Superintendent openings remain elevated this school year, but the number of retiring superintendents has come down from pandemic highs, while the number of experienced superintendents filling those openings has gone up.
According to information provided by the Missouri Association of School Administrators (MASA), total openings at the superintendent level are still up, but somewhat diminished from last year's numbers.
In total, there were 94 openings for superintendent positions in Missouri as of May 2023, compared to 97 at that time last year.
The number of retiring superintendents has dropped significantly, however. Just 35 percent of the openings were due to retirement, compared to 53 percent in 2022. In fact, the percentage of openings due to retirement was at its lowest rate in the last four years, lower even than the pre-pandemic rate of 49.2 percent in May 2019.
Kelly Hinshaw, director of leader development for MASA, said there are natural ebbs and flows in turnover each year. Sometimes, people that entered the profession around the same time tend to retire around the same time.
Of those 94 open positions, 91 have already been filled. In past years, there have been from 6-11 new openings by August.
Superintendents must have completed at least an educational specialist degree, received a recommendation for certification from the appropriate official at their university and passed the necessary tests to obtain a superintendent certificate, according to the Department of Elementary and Secondary Education website.
While the number of first-year superintendents surged during the pandemic, the rate of first-year superintendents has dropped back to pre-pandemic levels as of May 2023, from a peak of 78 percent in 2021 to 62 percent in 2023.
"Overall, it's a good sign. We'd like to see a little more stability. I think it's just good for public ed, and it's good for kids, it's good for students, that there's more consistency," Hinshaw said.
He'd prefer to see numbers in the 40s and 50s for the number of first-year superintendents, and openings closer to 70 or 80, but there is a shortage all across public education.
And the number of first-year superintendent hires has dropped significantly in the West Central area of Missouri, which includes Cole, Miller, Moniteau and Morgan counties. In May of 2022, the West Central region accounted for the greatest share of new superintendents at 22.6 percent, but this year, West Central had 8.3 percent.
In 2022, Superintendent Perry Gorrell of Cole County R-1 in Russellville, Superintendent Larry Linthacum of Jefferson City, and Jim Jones of Blair Oaks retired. Gorrell was replaced by first-year superintendent Jeff Jennewein, and Linthacum was replaced by then-Deputy Superintendent Bryan McGraw, who had previous superintendent experience. Jones was replaced by interim superintendent Mark Harvey.
Bob James also began as a first-year superintendent in Linn last year, and Charley Burch of Cole R-5 in Eugene was in his second year.
This year, first-year superintendent Ben Meldrum is taking the helm at Blair Oaks and Southern Boone interim Superintendent Tim Roth will be the full-time superintendent, but many area superintendents are remaining in their posts.
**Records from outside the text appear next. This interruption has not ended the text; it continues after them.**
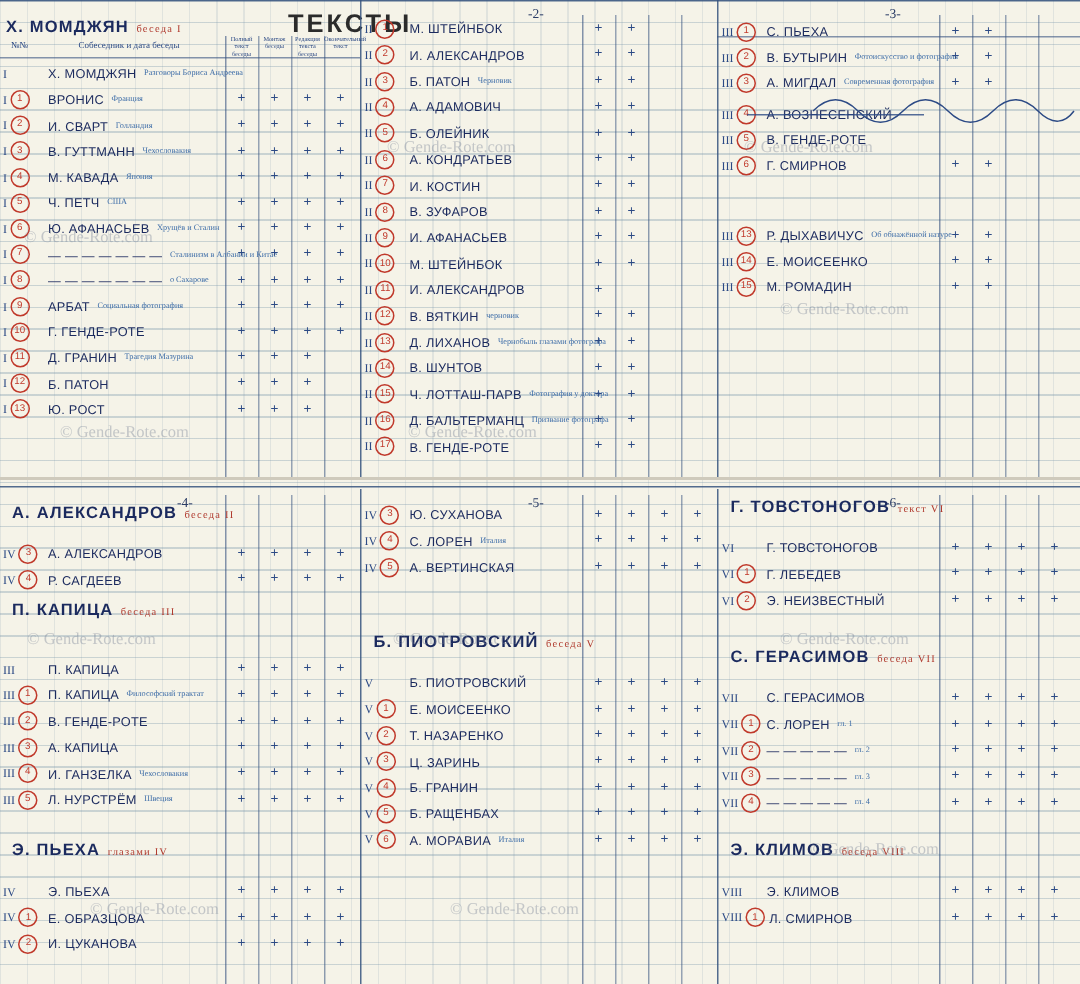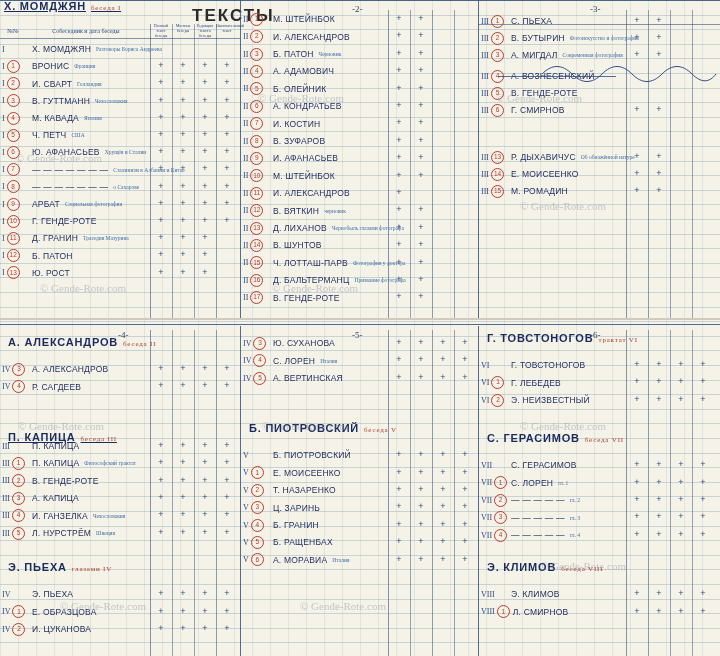"Х. МОМДЖЯН беседа I" div.sect { text-decoration: underline -> none; top: 0 -> 12px }
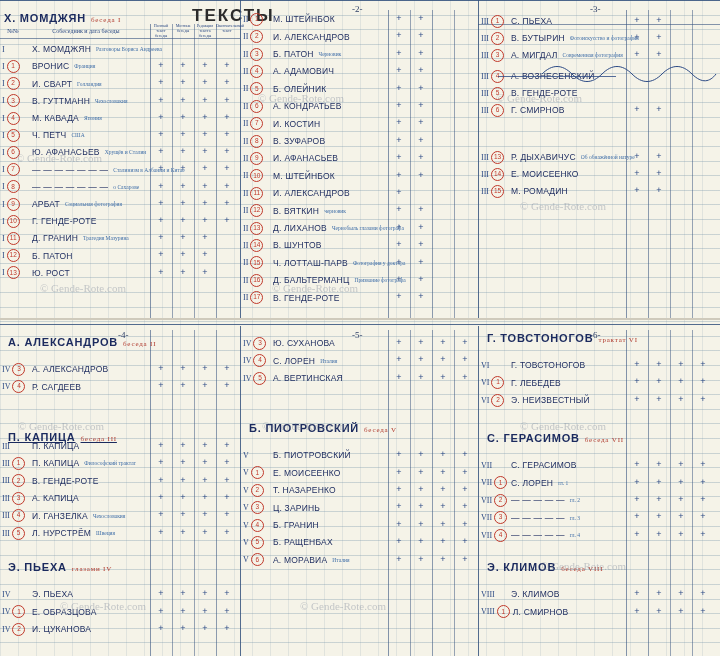"трактат VI" span.besedo { text: трактат -> текст }
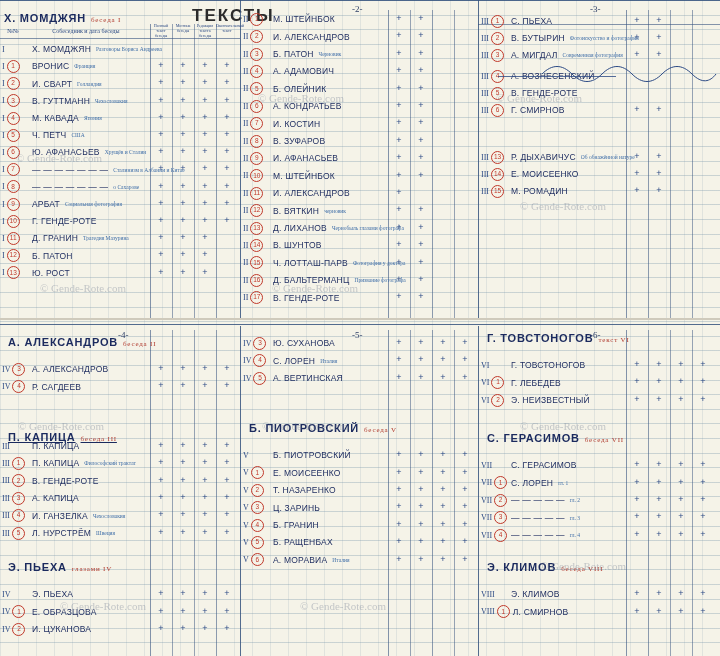"П. КАПИЦА беседа III" div.sect { text-decoration: underline -> none; top: 431px -> 401px }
Nationally, the trend of inexperienced superintendents continues.
According to the 2022-23 American Association of School Administrators Superintendent Salary and Benefits Study, which surveyed 2,443 superintendents across the country, 48 percent of surveyed superintendents had five or less years of experience, and about 61 percent had been in their current position for five years or less.
Last year, 46 percent of superintendents had five or less years of experience.
In Missouri, Hinshaw said, "Approximately 40 percent of the state has superintendents that have been in the position three years or less, so that's a pretty big challenge for us to try to provide what they need."
MASA recently created an Aspiring Superintendent Cohort, a four-day training on obtaining and succeeding in their first job; a mentoring program for first-year superintendents; and a coaching program with retired superintendents and second- and third-year superintendents at no cost to the district or the superintendent.
MASA surveys of superintendents consistently unearth school finance and legal issues as the top concerns of superintendents. Curriculum development and board relations are also areas that they need support in.
Supporting superintendents came up as a conversation topic in the most recent meeting of the Blue Ribbon Commission on Teacher Recruitment and Retention in July.
"We've got a very young group of superintendents out there right now that worry about their career, on decisions they have to make in their communities," said Rep. Brad Pollitt, R-Sedalia, in the July meeting. Pollitt is a former superintendent and a member of the commission.
"And we have to have boards that are willing to support them. I think we need to emphasize the support of the boards when it comes to running the school district and tough decisions that have to be made during that time," Pollitt added.
Hinshaw said it can be a challenge for new superintendents to work with a seven-member board that doesn't necessarily have a background in education and trying to provide them with information to create good policy.